The Economic Growth, Regulatory Relief, and Consumer Protection Act (S. 2155) includes a section that would lower reporting requirements for small-mortgage lenders under a 1970s data collection law. A Senate vote is expected this week.
That provision would not eliminate all of the reporting requirements small lenders face under the 1975 Home Mortgage Disclosure Act (HMDA), but it would allow them to avoid collecting new data fields that were mandated by the Consumer Financial Protection Bureau in a regulation that took effect this year.
Community banks and credit unions say that the provision in the Senate bill would significantly lower their compliance costs while not materially impacting the data that lenders provide under HMDA. Consumer, fair lending and bank reform groups argue that lowering the reporting requirements will blow a big hole in the ability to detect and eliminate discriminatory lending and redlining, a practice where banks decline to lend to people from certain geographic and demographic areas.
HMDA requires banks, credit unions, and other mortgage lenders to provide information to the federal government about the race, ethnicity, and other demographic characteristics of their borrowers.
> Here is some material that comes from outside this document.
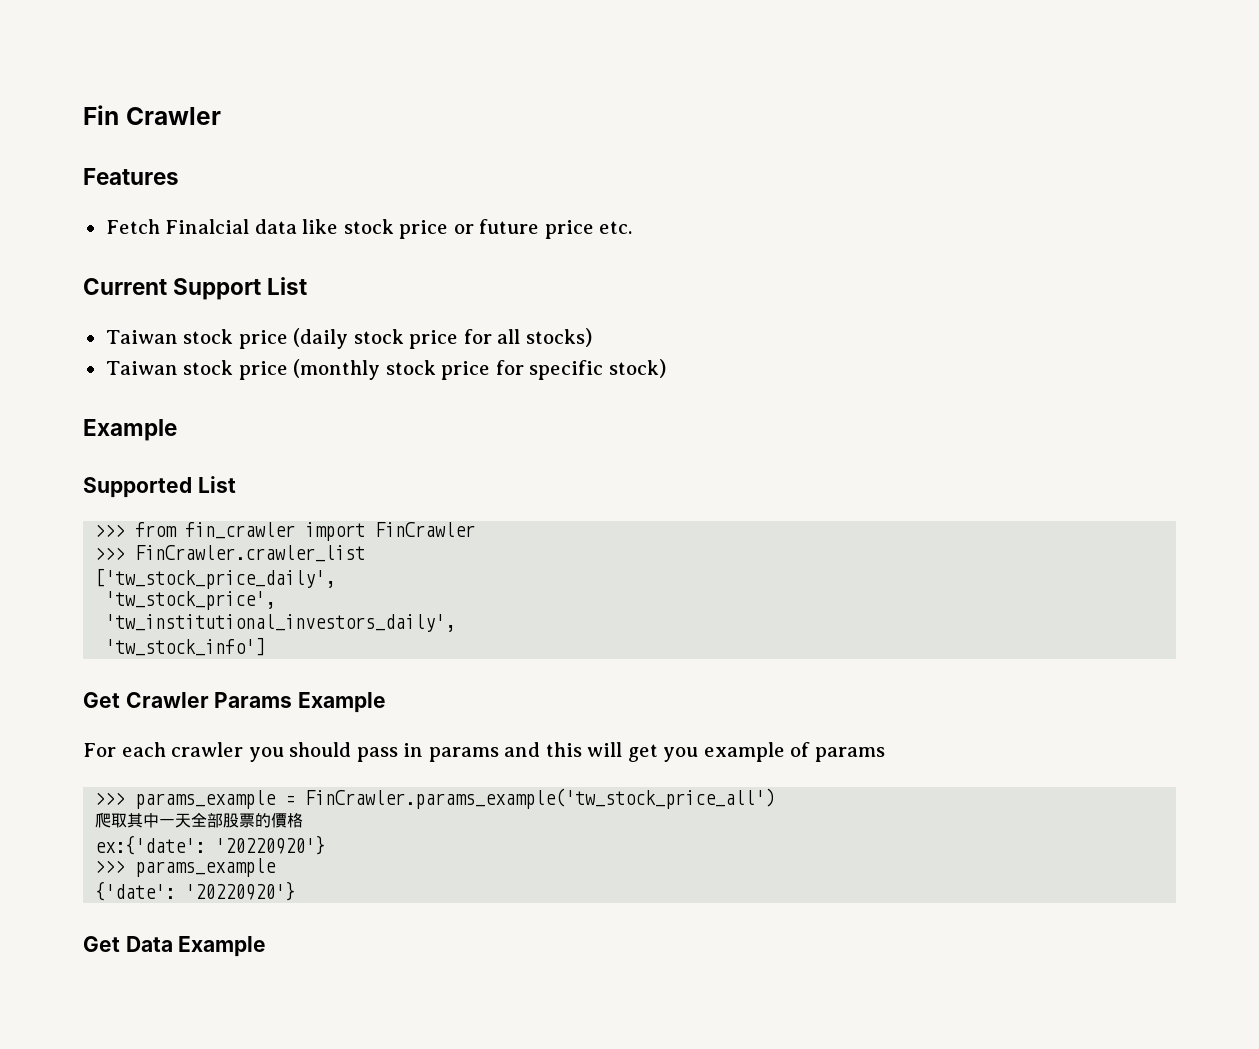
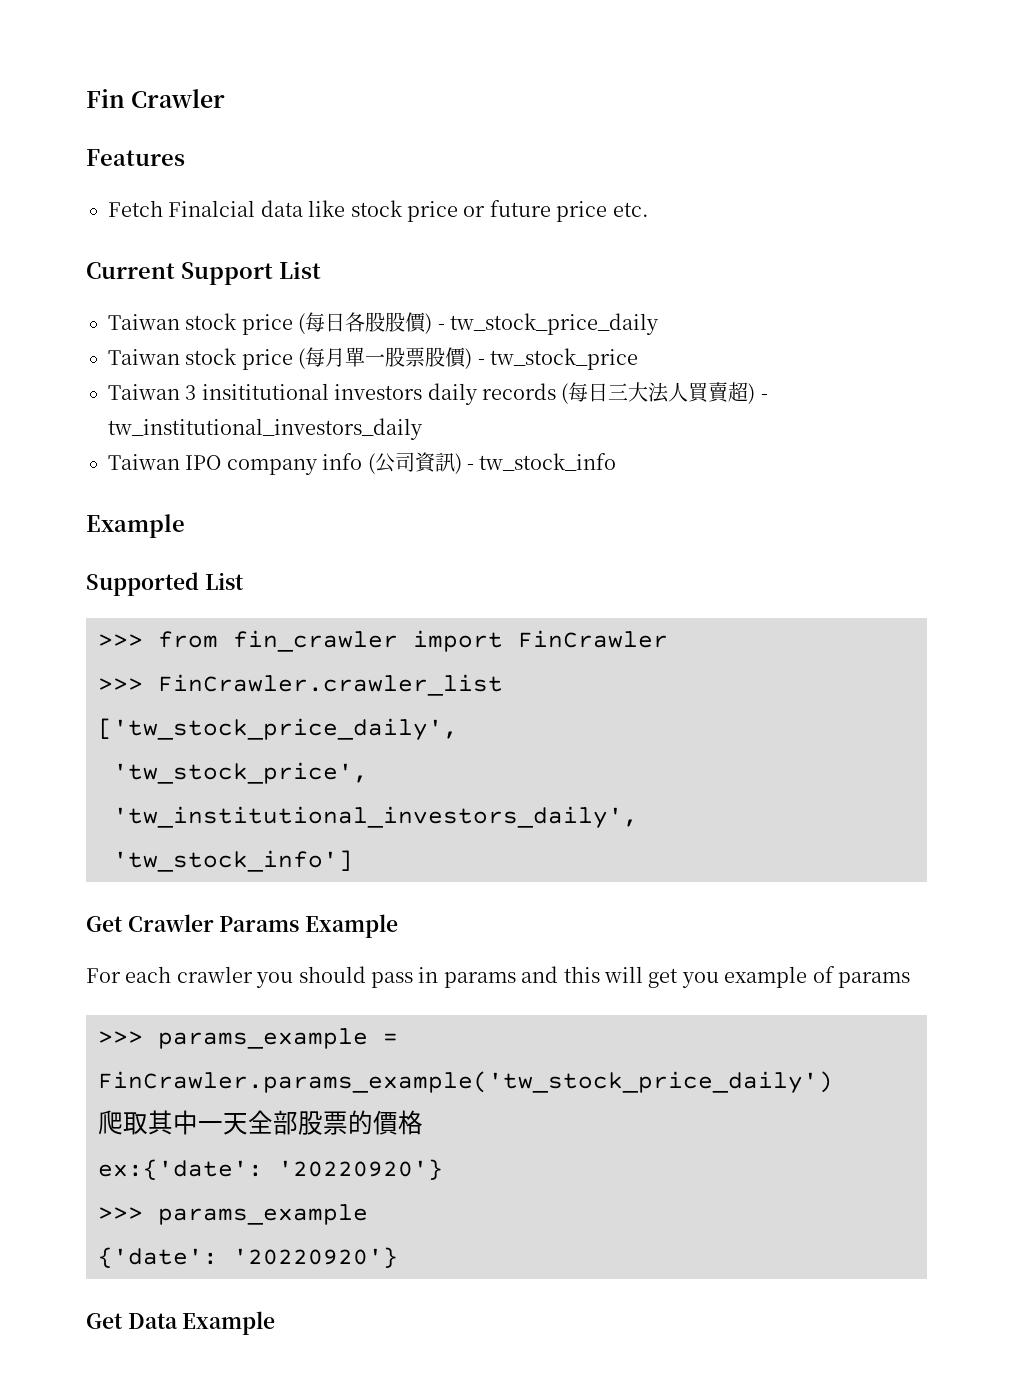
[293,328,592,349] [105,359,666,380] (daily stock price for all stocks) // Taiwan stock price (monthly stock price for specific stock) -> [298,312,659,335] [108,347,638,370] [108,382,768,405] [108,418,423,440] [108,452,617,475] (每日各股股價) - tw_stock_price_daily // Taiwan stock price (每月單一股票股價) - tw_stock_price // Taiwan 3 insititutional investors daily records (每日三大法人買賣超) - tw_institutional_investors_daily // Taiwan IPO company info (公司資訊) - tw_stock_info
[305,788,776,809] FinCrawler.params_example('tw_stock_price_all') -> [98,1071,833,1093] FinCrawler.params_example('tw_stock_price_daily')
The data is then used to determine broad lending trends and, if there is an appearance of potential discrimination, bring enforcement actions.
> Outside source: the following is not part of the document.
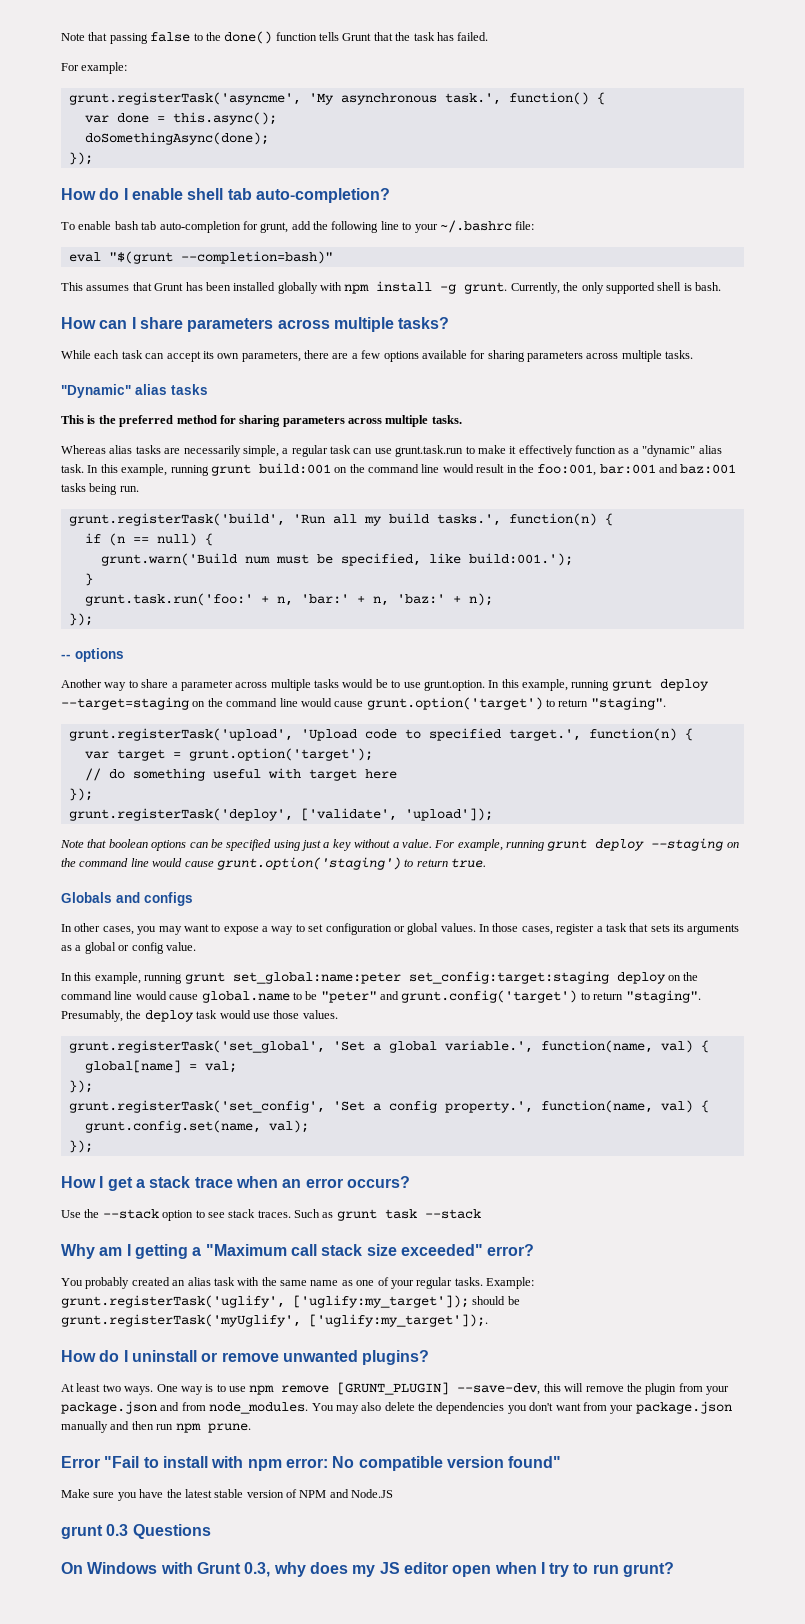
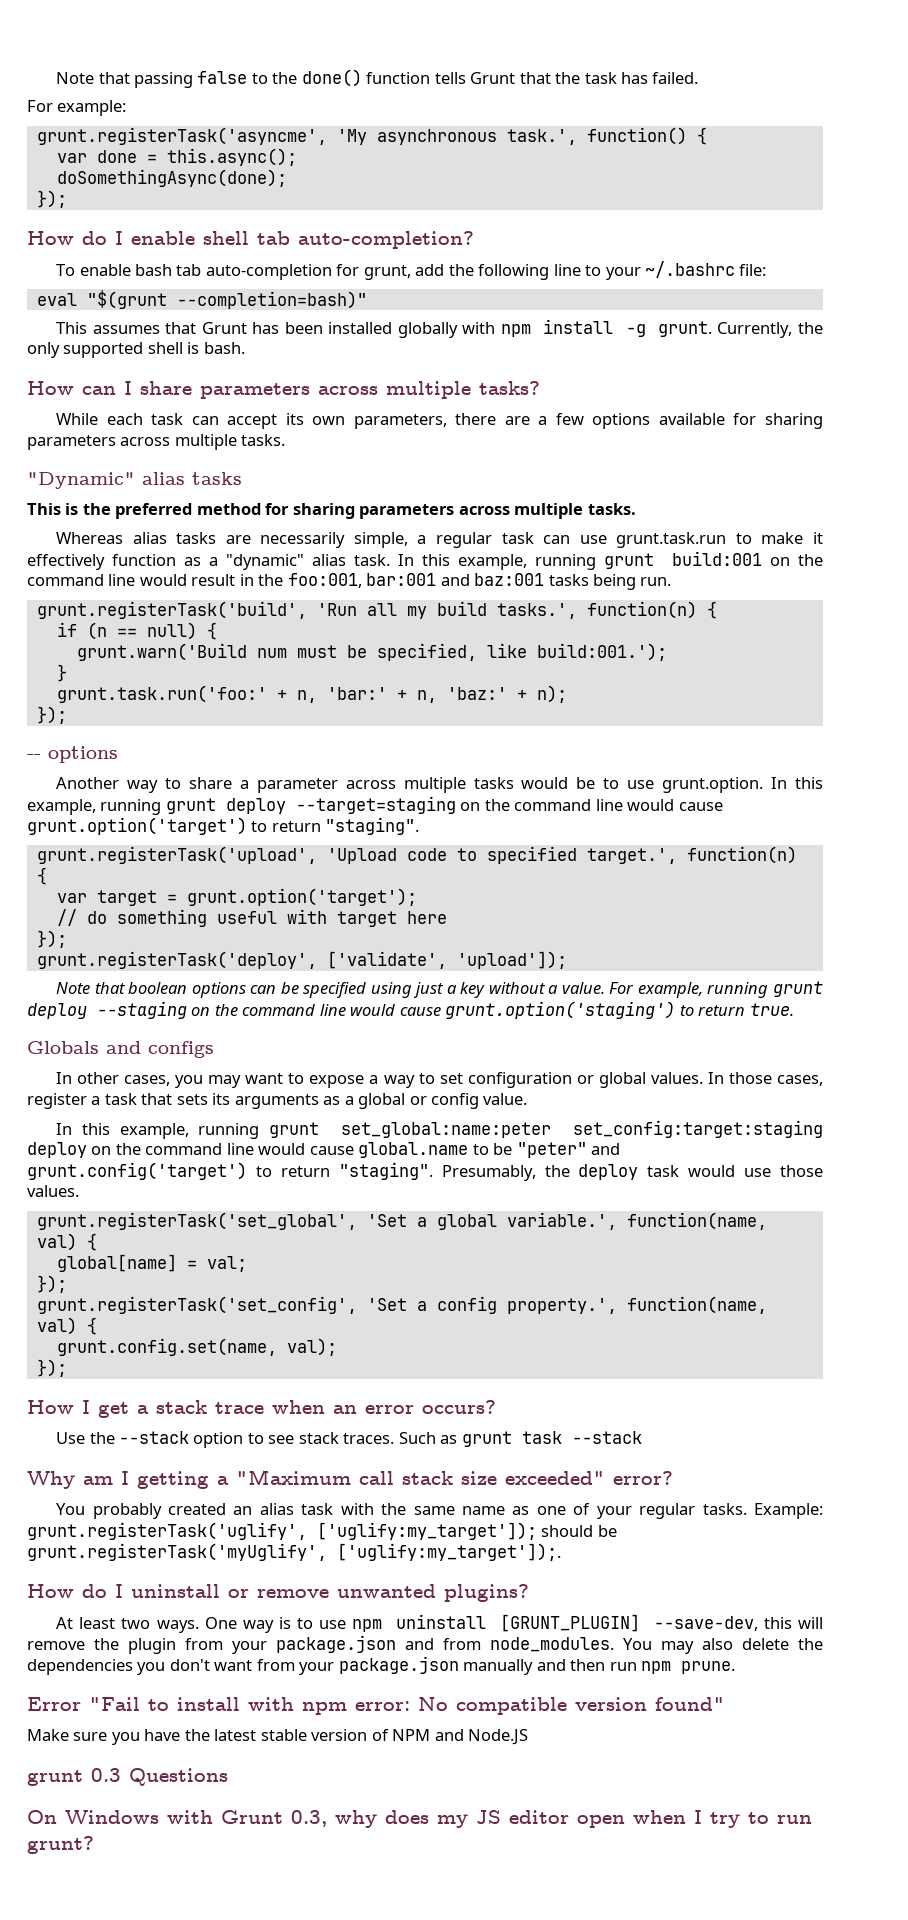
[281,1385,330,1393] remove -> [396,1614,487,1629] uninstall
The 2010 Dodd-Frank Act mandated that lenders report an additional 13 categories of data, including the age of mortgage applicants, and gave the CFPB the authority to increase those data fields if it saw fit. The CFPB did, and more than doubled the additional data.
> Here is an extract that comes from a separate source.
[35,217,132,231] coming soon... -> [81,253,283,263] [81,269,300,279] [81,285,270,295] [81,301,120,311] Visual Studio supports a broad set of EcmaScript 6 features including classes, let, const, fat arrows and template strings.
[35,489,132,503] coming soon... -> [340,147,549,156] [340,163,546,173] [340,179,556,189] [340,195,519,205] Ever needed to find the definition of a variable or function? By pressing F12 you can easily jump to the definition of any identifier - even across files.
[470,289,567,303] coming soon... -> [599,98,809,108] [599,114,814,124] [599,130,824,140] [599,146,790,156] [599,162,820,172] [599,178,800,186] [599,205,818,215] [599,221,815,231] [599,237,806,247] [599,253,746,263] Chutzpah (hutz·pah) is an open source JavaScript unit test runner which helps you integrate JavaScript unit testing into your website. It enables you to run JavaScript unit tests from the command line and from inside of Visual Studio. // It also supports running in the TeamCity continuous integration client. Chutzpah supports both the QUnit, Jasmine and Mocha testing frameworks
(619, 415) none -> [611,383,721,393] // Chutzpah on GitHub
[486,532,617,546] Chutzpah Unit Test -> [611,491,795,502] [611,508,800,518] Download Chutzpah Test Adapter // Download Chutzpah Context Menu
The bureau provided exemptions, allowing banks and credit unions that issue fewer than 25 mortgage loans in each of a preceding two years to avoid that reporting requirement. Lenders that issued fewer than 100 home equity lines of credit (HELOC) were also exempted under the CFPB rule. The new reporting rule took effect in January, although lenders were given time to make mistakes in the new reporting system.
“They looked more toward getting more loan data than the burden on an institution that makes 25 loans,” Richard Andreano, a partner with Ballard Spahr LLP, told Bloomberg Law.
S. 2155 rolls that provision back, exempting all banks and credit unions that issue fewer than 500 mortgages in each year of a two-year period to avoid the additional reporting requirements, with the same figure applying to HELOC lenders.
Those lenders would still have to comply with HMDA reporting mandates in place prior to Dodd-Frank, however, said Paul Merski of the Independent Community Bankers of America.
“That reporting will stay in place. All the banks that have to do HMDA reporting now will continue to do that HMDA reporting,” he said.
Losing that additional data could prove to be a big loss for those seeking to root out discriminatory lending, said Kevin Stein of the California Reinvestment Coalition.
Stein and other opponents of S. 2155 note that allowing small bank and credit union mortgage lenders to escape the updated CFPB data reporting mandates would exempt around 85 percent of banks from them.
“It is a big deal. It’s a huge number of lenders, and it will have the effect of making it harder to determine whether discrimination is occurring. That is the main purpose of the HMDA data,” Stein said.
Even though the number of banks reporting the enhanced mortgage data would be slashed, the real impact is unclear.
According to the Federal Reserve Bank of Kansas City, if the Senate bill’s HMDA changes go into effect as currently written, around 3.57 percent of all HMDA data currently reported would be lost, based on 2016 reporting data.
Even that small drop could prove damaging to anti-discrimination efforts, said Ira Rheingold, the executive director of the National Association of Consumer Advocates.
Having to report that data forces banks to consider whether they are doing enough to ensure they are not engaged in even unintentionally discriminatory lending practices, he said.
“It’s a huge number of lenders, and it will have the effect of making it harder to determine whether discrimination is occurring. That is the main purpose of the HMDA data,” Rheingold said.
With the Senate bill poised to pass in the coming days and adoption by the House is seen as likely, the changes to HMDA reporting requirements for small lenders are likely on the way.
If and when the bill finally passes, the biggest losers would be private groups that want to look into lending practices since federal and state regulators could see what they need to prosecute fair lending violations, Andreano said.
“The government can still get whatever it wants,” he said.
That is small comfort to Stein and other fair lending advocates, however.
“It is happening in the context of an administration that is retreating from oversight of financial institutions, retreating from consumer protection and retreating from enforcement of fair housing laws,” he said.